This is the place for queries that don't fit in any of the other categories.


Postby MarcelF6 » Fri Apr 19, 2013 7:39 pm

Hi guys,

I have the following problem: I created a dictionary (german) with words and their corresponding lemma. exemple:
"Lagerbestände", "Lager-bestand"; "Wohnhäuser", "Wohn-haus"; "Bahnhof", "Bahn-hof"

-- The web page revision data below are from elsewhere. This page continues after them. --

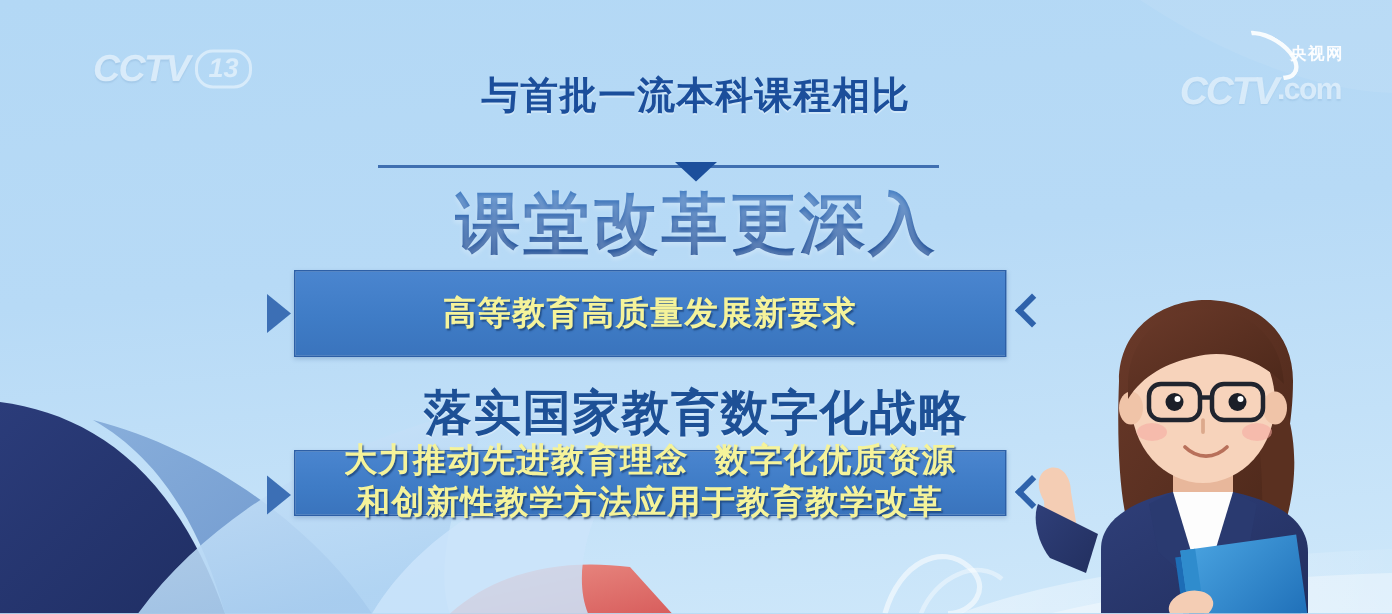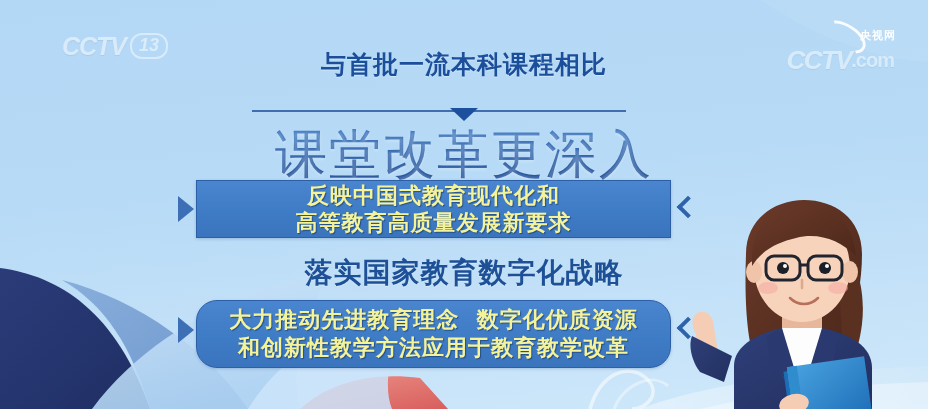--- a/index.html
+++ b/index.html
@@ -102,7 +102,7 @@
     position:absolute;left:0;top:120px;width:928px;text-align:center;
   }
   .bigtitle span{
-    font-size:52px;font-weight:normal;letter-spacing:2px;
+    font-size:44px;font-weight:bold;letter-spacing:2px;
     font-family:"DejaVu Sans","Liberation Sans",sans-serif;
     background:linear-gradient(180deg,#4a84c8 0%,#2f63ab 48%,#1d4a91 100%);
     -webkit-background-clip:text;background-clip:text;

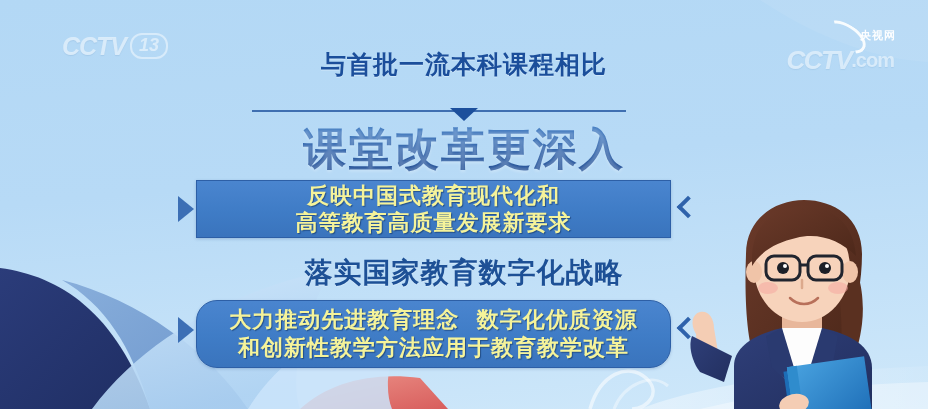--- a/index.html
+++ b/index.html
@@ -241,7 +241,6 @@
   <div class="arrow-left" id="arr1L"></div>
   <div class="arrow-right-chev" id="arr1R"></div>
   <div class="box" id="box1">
-    <div class="box-line">反映中国式教育现代化和</div>
     <div class="box-line">高等教育高质量发展新要求</div>
   </div>
 

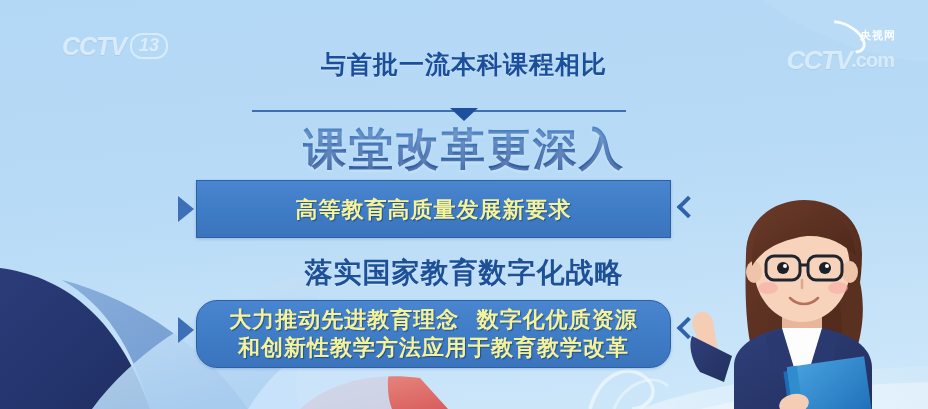--- a/index.html
+++ b/index.html
@@ -137,7 +137,7 @@
     position:absolute;left:0;top:254px;width:928px;text-align:center;
   }
   .midline span{
-    font-size:28px;font-weight:bold;color:#1d5096;letter-spacing:1px;
+    font-size:32px;font-weight:bold;color:#1d5096;letter-spacing:1px;
     font-family:"DejaVu Sans","Liberation Sans",sans-serif;
     text-shadow:0 1px 0 rgba(255,255,255,.3);
   }

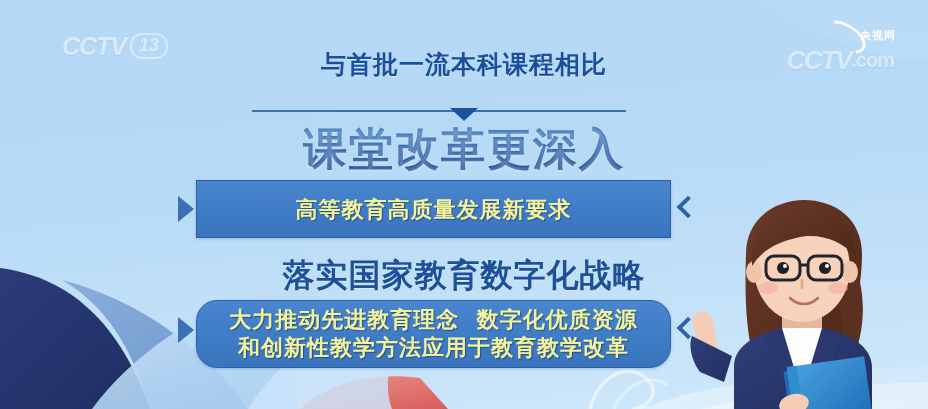--- a/index.html
+++ b/index.html
@@ -129,7 +129,7 @@
   #box1{left:196px;top:180px;width:475px;height:58px;}
   #box1 .box-line{font-size:22px;line-height:27px;}
 
-  #box2{left:196px;top:300px;width:475px;height:68px;border-radius:21px;}
+  #box2{left:196px;top:300px;width:475px;height:44px;}
   #box2 .box-line{font-size:22px;line-height:28px;}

I now have a text and I want to check for all word their lemmata. It can happen that it appears a word which is not in the dict, such as "Restbestände". But the lemma of "bestände", we already know. So I want wo take the first part of the word and add this to the lemmatized second part and print this out (or return it).

I coded the following:
Code: Select all
for limit in range(1, len(Word)):
      for k, v in dicti.iteritems():
         if re.search('[\w]*'+Word[limit:], k, re.IGNORECASE) != None:
            if '-' in v:
               tmp = v.find('-')
               end = v[tmp:]
               end = re.sub(ur'[-]',"", end)
               Word = Word[:limit] + '-' + end

But I got 2 problems:
1.) At the end of the words, it is printed out every time "&#10". How can I avoid this?
2.) The second part of the word is sometimes not correct - there must be a logical error.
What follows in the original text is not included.